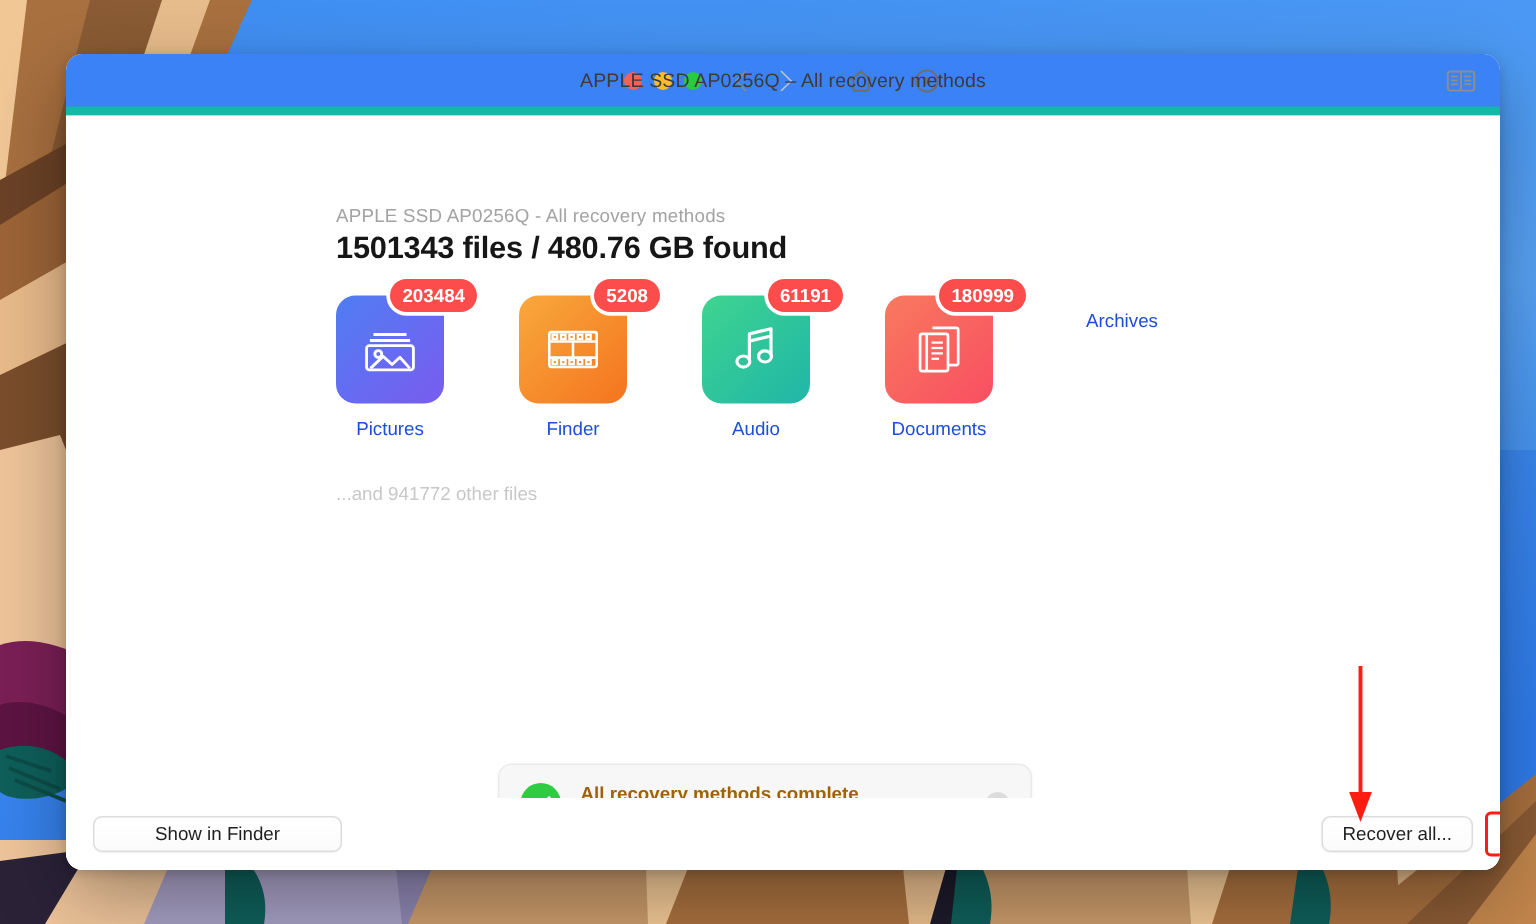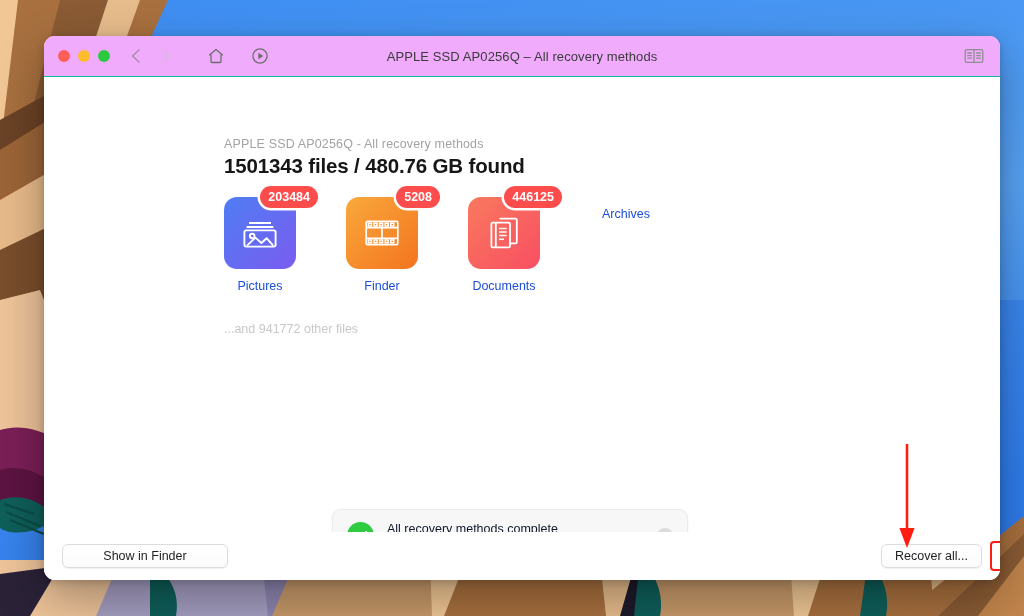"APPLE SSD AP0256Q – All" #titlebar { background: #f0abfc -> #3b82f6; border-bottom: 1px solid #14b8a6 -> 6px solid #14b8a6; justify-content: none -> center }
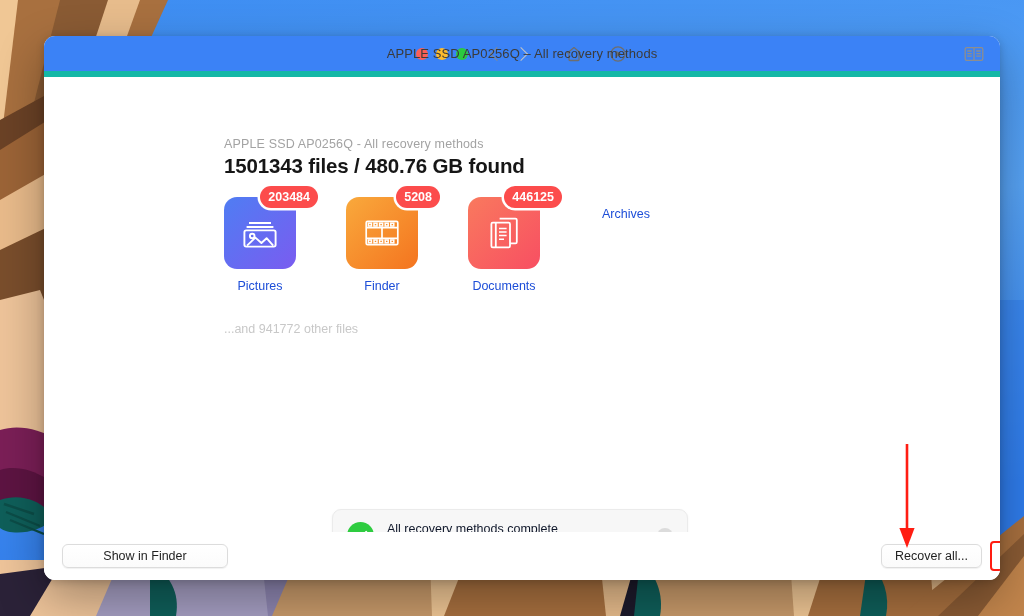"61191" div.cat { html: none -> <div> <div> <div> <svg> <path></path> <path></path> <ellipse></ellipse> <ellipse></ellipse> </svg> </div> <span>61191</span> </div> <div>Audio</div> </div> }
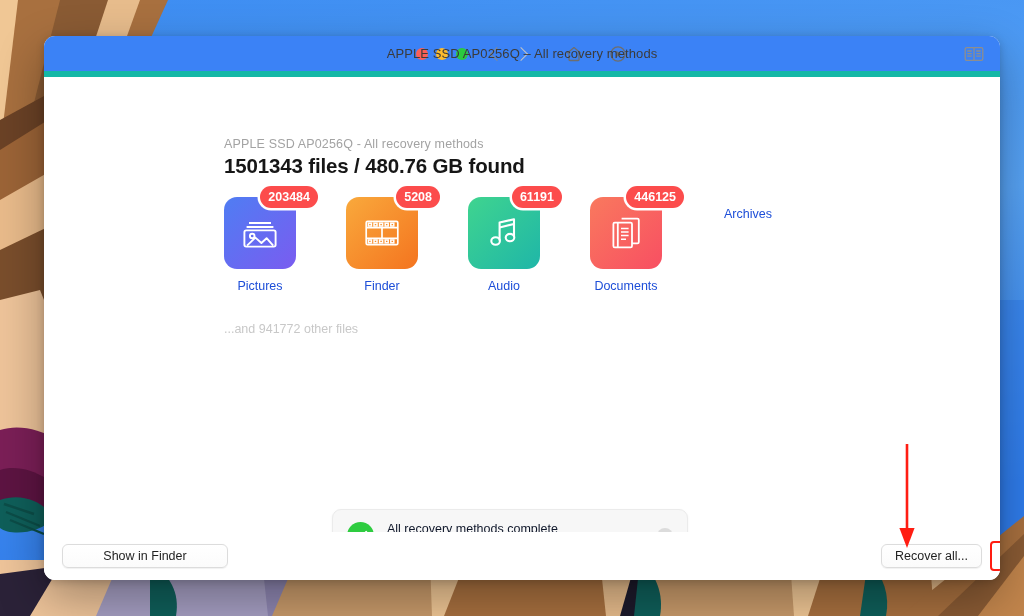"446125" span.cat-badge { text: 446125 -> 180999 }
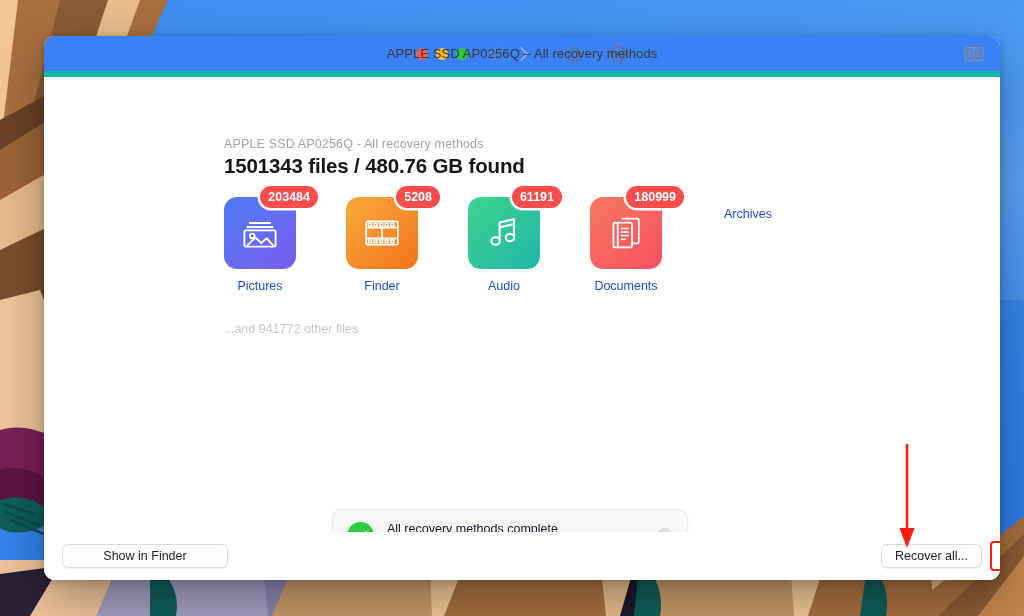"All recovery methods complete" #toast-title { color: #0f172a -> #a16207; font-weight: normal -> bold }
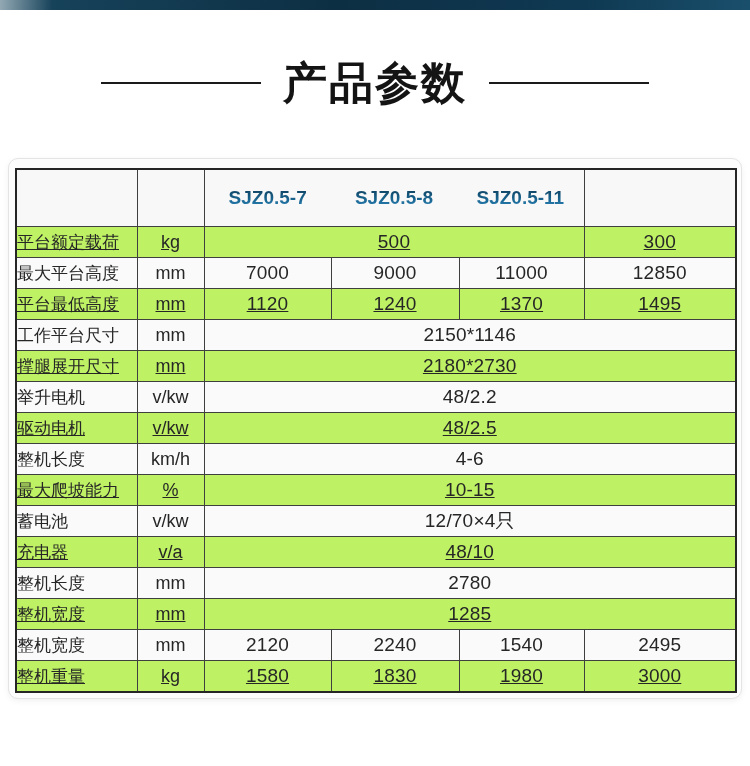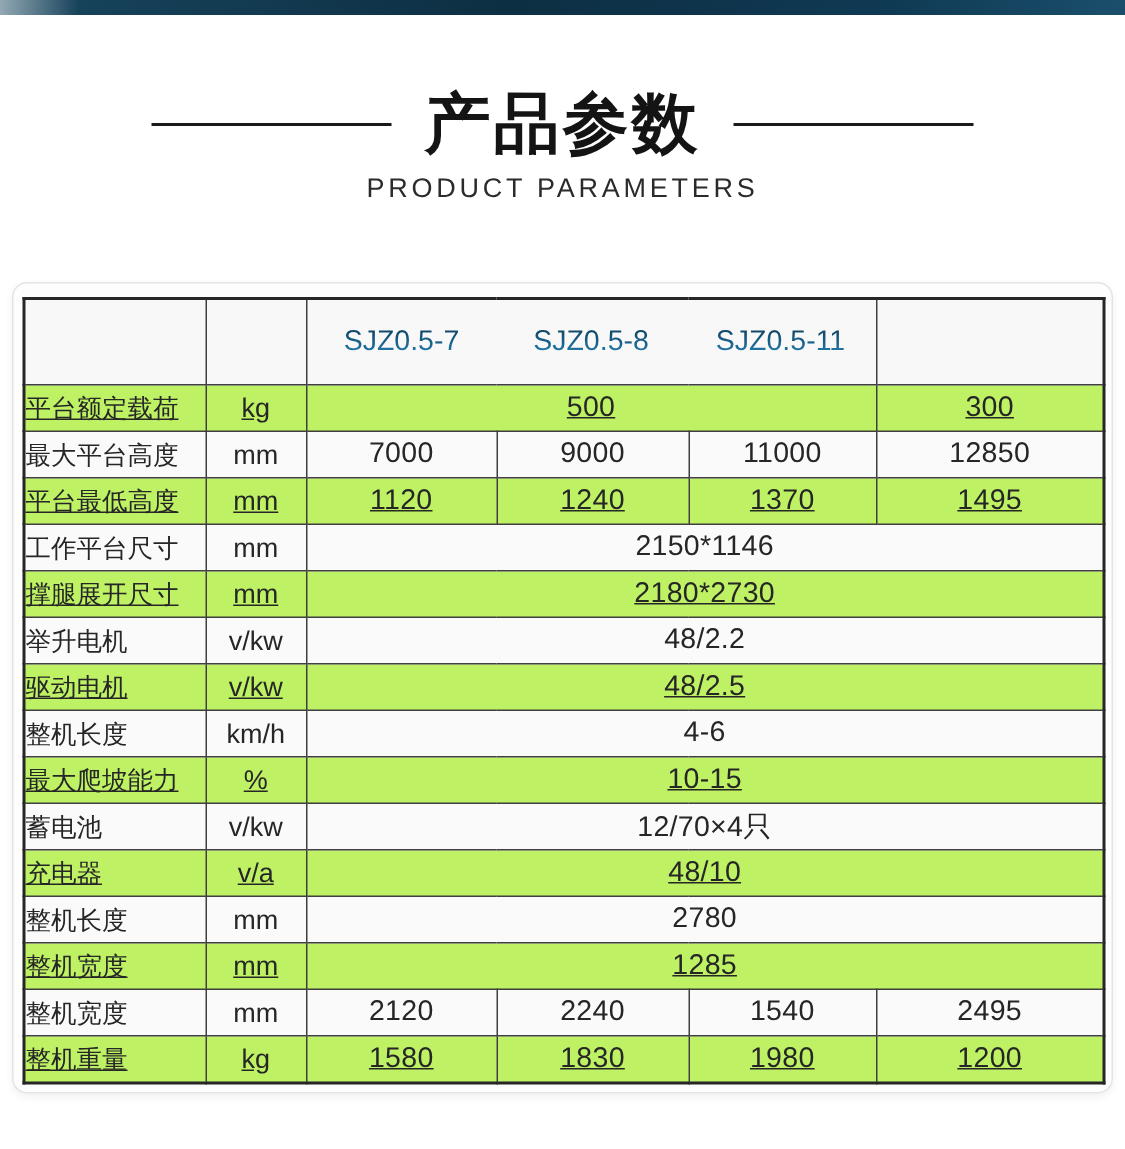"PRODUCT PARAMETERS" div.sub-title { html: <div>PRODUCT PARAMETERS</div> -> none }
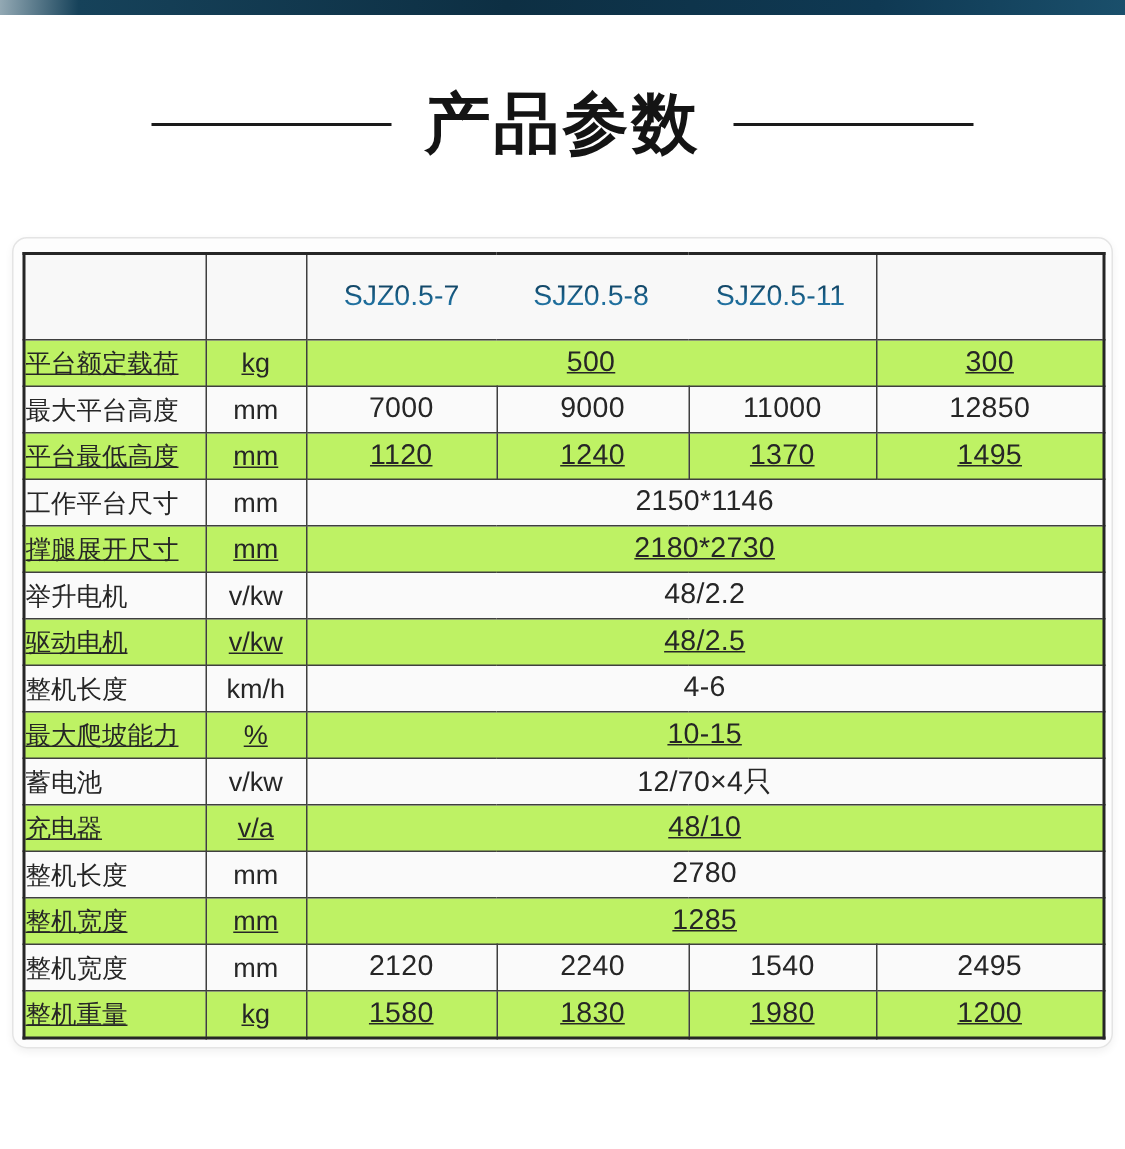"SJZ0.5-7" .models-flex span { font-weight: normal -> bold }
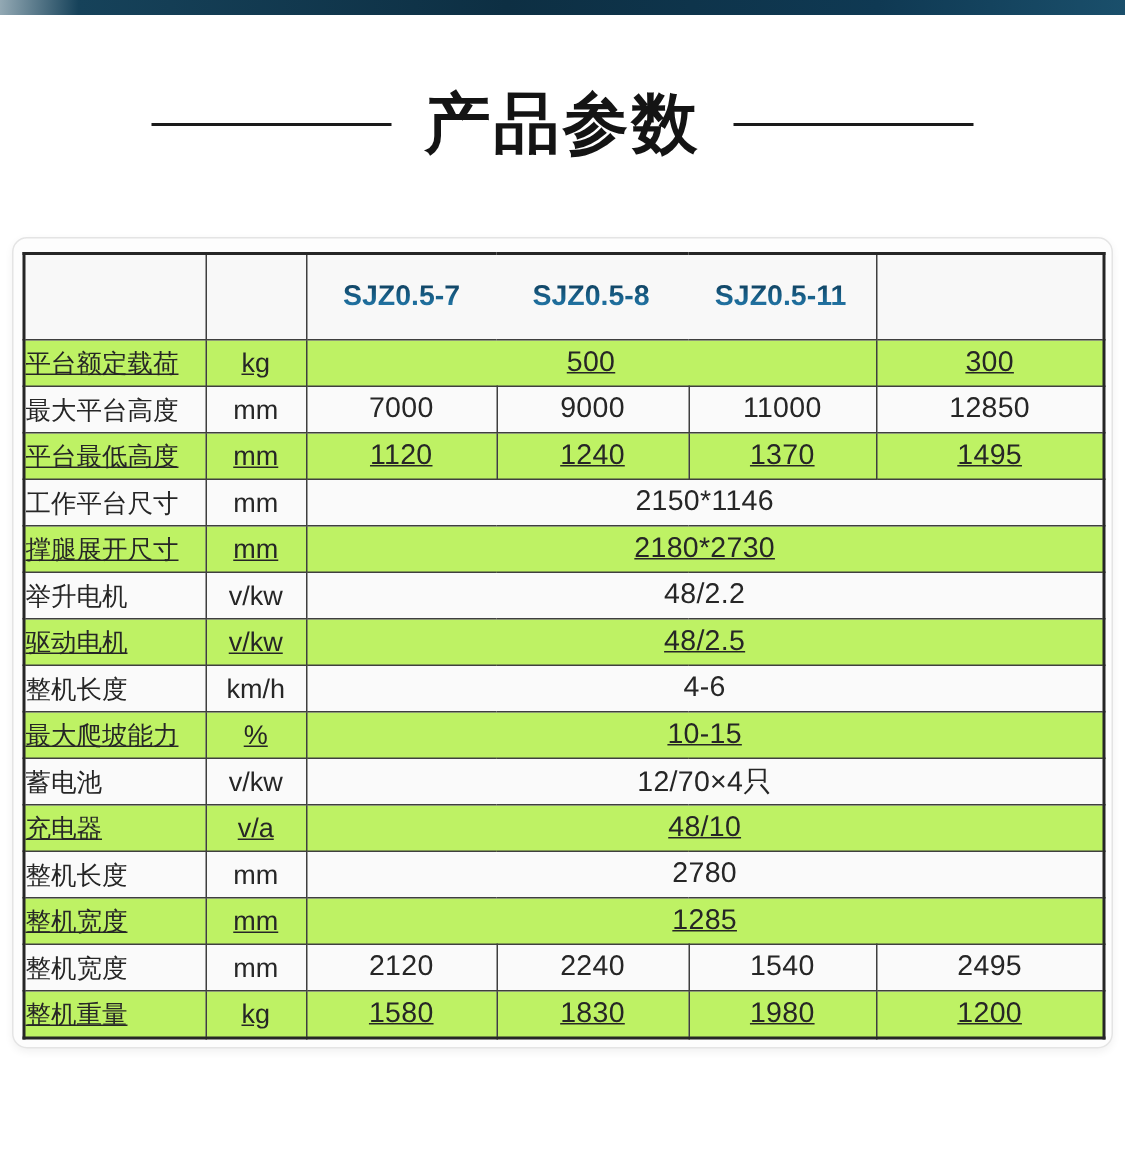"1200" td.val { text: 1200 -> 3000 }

============================================================

■ **EXERCISE**: Where pictures sit among the data above, omit them, and output the rest exactly.

■ **RESPONSE FOR THIS EXERCISE**:
"APPLE SSD AP0256Q – All" #titlebar { background: #f0abfc -> #3b82f6; border-bottom: 1px solid #14b8a6 -> 6px solid #14b8a6; justify-content: none -> center }
"61191" div.cat { html: none -> <div> <div> <div> <svg> <path></path> <path></path> <ellipse></ellipse> <ellipse></ellipse> </svg> </div> <span>61191</span> </div> <div>Audio</div> </div> }
"446125" span.cat-badge { text: 446125 -> 180999 }
"All recovery methods complete" #toast-title { color: #0f172a -> #a16207; font-weight: normal -> bold }
"PRODUCT PARAMETERS" div.sub-title { html: <div>PRODUCT PARAMETERS</div> -> none }
"SJZ0.5-7" .models-flex span { font-weight: normal -> bold }
"1200" td.val { text: 1200 -> 3000 }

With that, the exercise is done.